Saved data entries
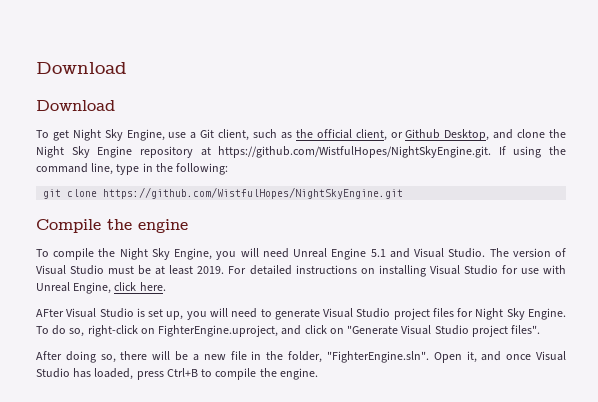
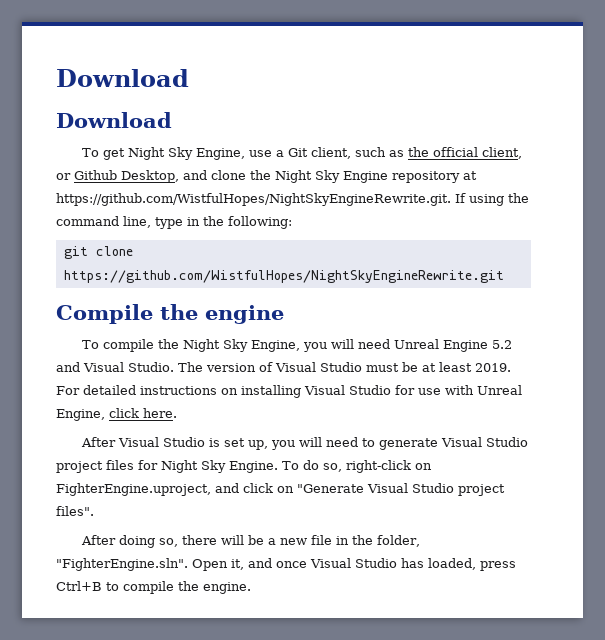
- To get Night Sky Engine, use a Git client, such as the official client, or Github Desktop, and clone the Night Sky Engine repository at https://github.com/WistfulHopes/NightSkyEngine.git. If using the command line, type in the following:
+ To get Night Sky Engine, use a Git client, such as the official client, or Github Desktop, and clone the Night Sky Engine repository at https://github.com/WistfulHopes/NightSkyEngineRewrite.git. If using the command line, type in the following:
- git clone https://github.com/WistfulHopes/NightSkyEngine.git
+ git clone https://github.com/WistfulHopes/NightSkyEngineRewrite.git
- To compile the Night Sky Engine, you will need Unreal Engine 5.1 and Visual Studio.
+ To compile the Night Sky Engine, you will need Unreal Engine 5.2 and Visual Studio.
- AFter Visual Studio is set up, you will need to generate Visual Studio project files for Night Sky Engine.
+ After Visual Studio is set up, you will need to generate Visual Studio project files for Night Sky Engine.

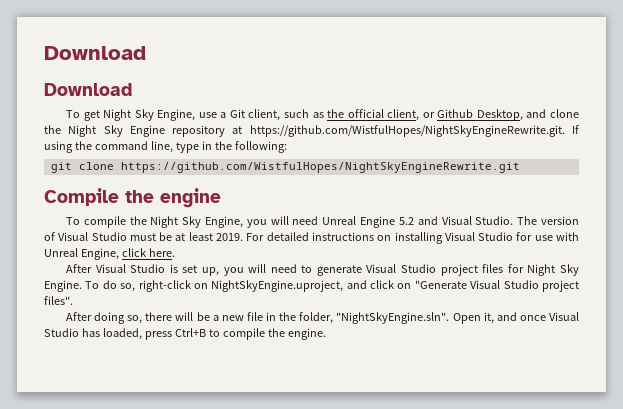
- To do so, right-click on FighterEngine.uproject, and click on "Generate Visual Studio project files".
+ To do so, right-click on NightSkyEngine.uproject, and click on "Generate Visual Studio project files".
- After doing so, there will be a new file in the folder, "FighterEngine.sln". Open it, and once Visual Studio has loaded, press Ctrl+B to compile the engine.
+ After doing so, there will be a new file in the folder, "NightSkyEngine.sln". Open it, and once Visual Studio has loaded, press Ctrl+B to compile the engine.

--

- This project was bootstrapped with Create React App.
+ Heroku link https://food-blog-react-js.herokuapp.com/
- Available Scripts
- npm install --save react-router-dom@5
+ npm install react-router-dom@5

* * *

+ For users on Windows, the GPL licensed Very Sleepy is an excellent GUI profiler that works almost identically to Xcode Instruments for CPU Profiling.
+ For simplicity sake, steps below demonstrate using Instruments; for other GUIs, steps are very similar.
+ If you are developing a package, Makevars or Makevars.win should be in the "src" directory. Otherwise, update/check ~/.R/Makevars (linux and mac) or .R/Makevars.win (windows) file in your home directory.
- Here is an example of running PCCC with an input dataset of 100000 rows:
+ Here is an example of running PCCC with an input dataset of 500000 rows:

- [Problem to work on] Only the lines above from the one with "your home directory." through the one with "dataset of 500000" should be duplicated, character for character.

- [Result of this exercise]
+ If you are developing a package, Makevars or Makevars.win should be in the "src" directory. Otherwise, update/check ~/.R/Makevars (linux and mac) or .R/Makevars.win (windows) file in your home directory.
- Here is an example of running PCCC with an input dataset of 100000 rows:
+ Here is an example of running PCCC with an input dataset of 500000 rows:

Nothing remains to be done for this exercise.